SAL Industrial Leasing Ltd v Hydtrolmech Automation Services Pte Ltd and Others

CourtHigh Court (Singapore)
JudgeJudith Prakash J
Judgment Date14 November 1997
Neutral Citation[1997] SGHC 298
Citation[1997] SGHC 298
Subject MatterConstruction of commercial contracts,Managing directors,Whether directors authorised to act individually -Whether lenders could rely on acts of individual director without proving that lenders knew the extent of his authority,Contract,Importance of strict compliance with clause,Whether a factoring agreement fell within the phrase "grant credit",Rules of construction,Construction of clause,Conclusive evidence clause,Contractual terms,Whether lenders could rely on a certified true copy of an extract of a company resolution,Companies,Directors,Powers,Whether lenders had sufficient basis to rely on acts of one director as acts of the managing director,Credit and Security,Mistake,Non est factum,Requirements for a successful defence of non est factum,Guarantees and indemnities,Capacity,Whether "any judgment" in the clause refers to judgments obtained in default of appearance,Indoor management rule
Published date19 September 2003
Plaintiff CounselLeonard Hazra (David Lim & Partners)
Defendant CounselVK Rai (VK Rai & Partners)
Date14 November 1997
Docket NumberSuit No 1646 of 1993


Cur Adv Vult

The first defendant, Hydtrolmech Automation Services Pte Ltd (the company), carried on the business of ship repairers. In October 1990, it entered into a factoring agreement with the plaintiffs. At the same time, the second and third defendants signed a joint and several guarantee in favour of the plaintiffs. The second defendant, Mr Yeo, and the third defendant, Mr Lin, were then the sole directors and shareholders of the company.
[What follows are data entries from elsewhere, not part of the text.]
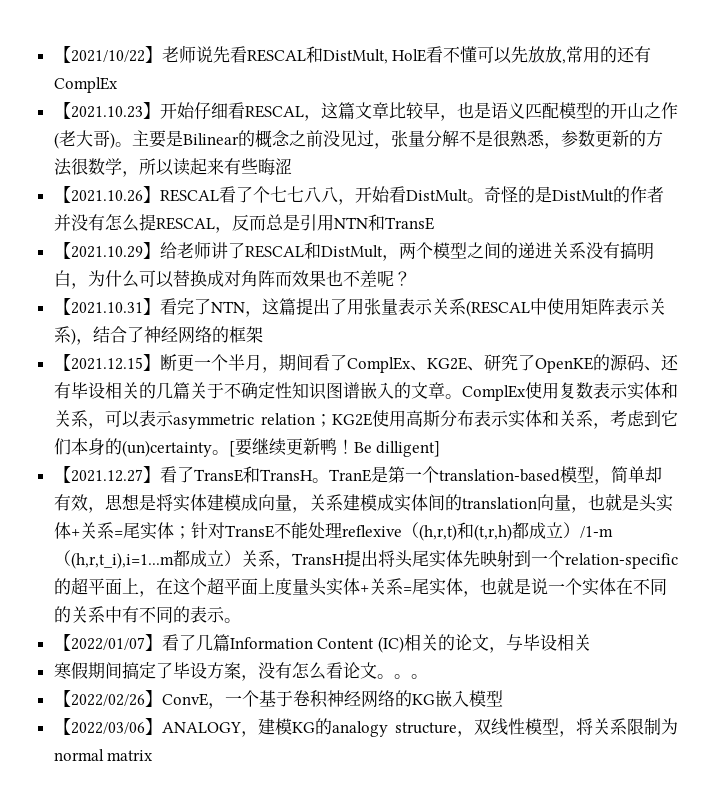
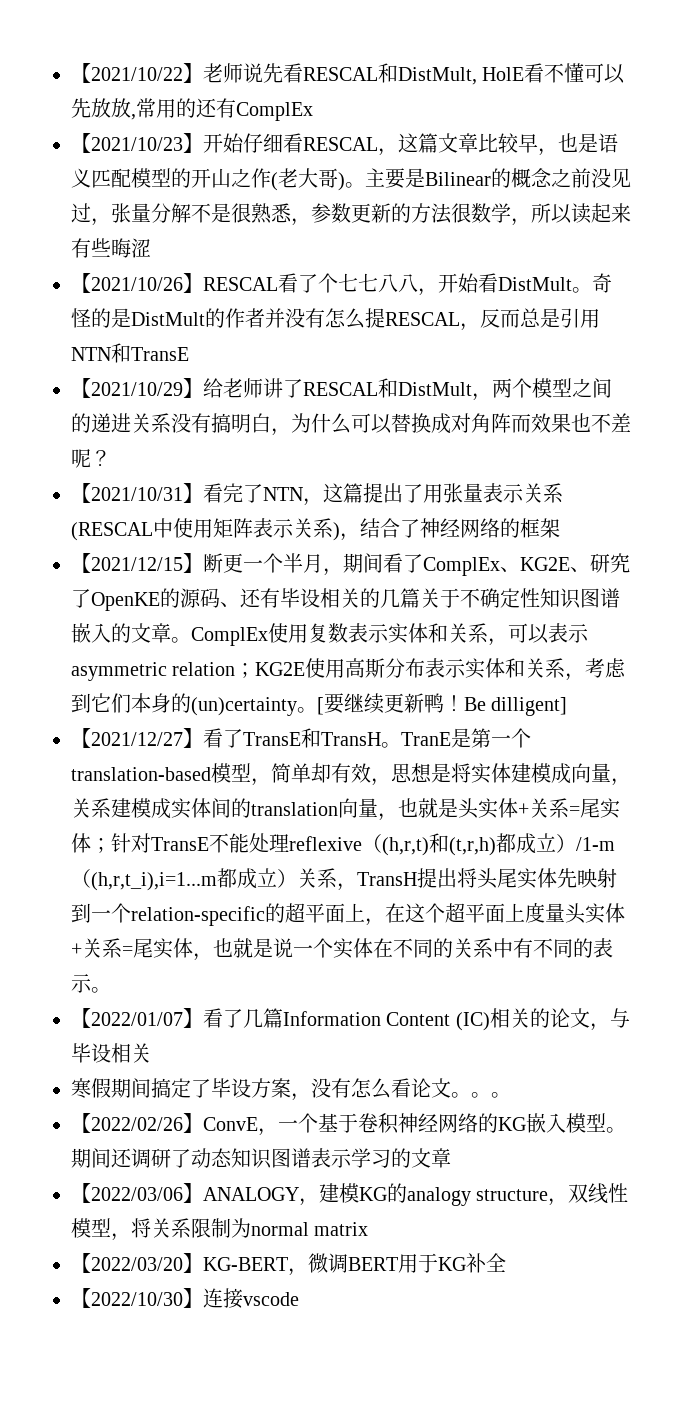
[70,106,143,118] 2021.10.23 -> [91,137,183,151] 2021/10/23
[70,190,143,202] 2021.10.26 -> [91,277,183,291] 2021/10/26
[70,246,143,258] 2021.10.29 -> [91,382,183,396] 2021/10/29
[70,302,143,314] 2021.10.31 -> [91,487,183,501] 2021/10/31
[70,357,143,370] 2021.12.15 -> [91,557,183,571] 2021/12/15
[70,469,143,482] 2021.12.27 -> [91,732,183,746] 2021/12/27
(503, 698) none -> [606,1127,626,1133] [71,1148,451,1169] 。期间还调研了动态知识图谱表示学习的文章
(154, 755) none -> [71,1253,506,1276] [71,1288,299,1309] // 【2022/03/20】KG-BERT，微调BERT用于KG补全 // 【2022/10/30】连接vscode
2.On 17 May 1993, the plaintiffs terminated the factoring agreement and demanded that the company pay them the sum of $427,216.18 by 25 May 1993. On 4 June 1993, letters of demand were sent to the second and third defendants for the sum of $430,384.34 outstanding as at 2 June 1993 together with interest at the specified rate. No payment being received, this action was commenced against all three defendants on 30 July 1993. The amount claimed was that outstanding as at 2 June 1993.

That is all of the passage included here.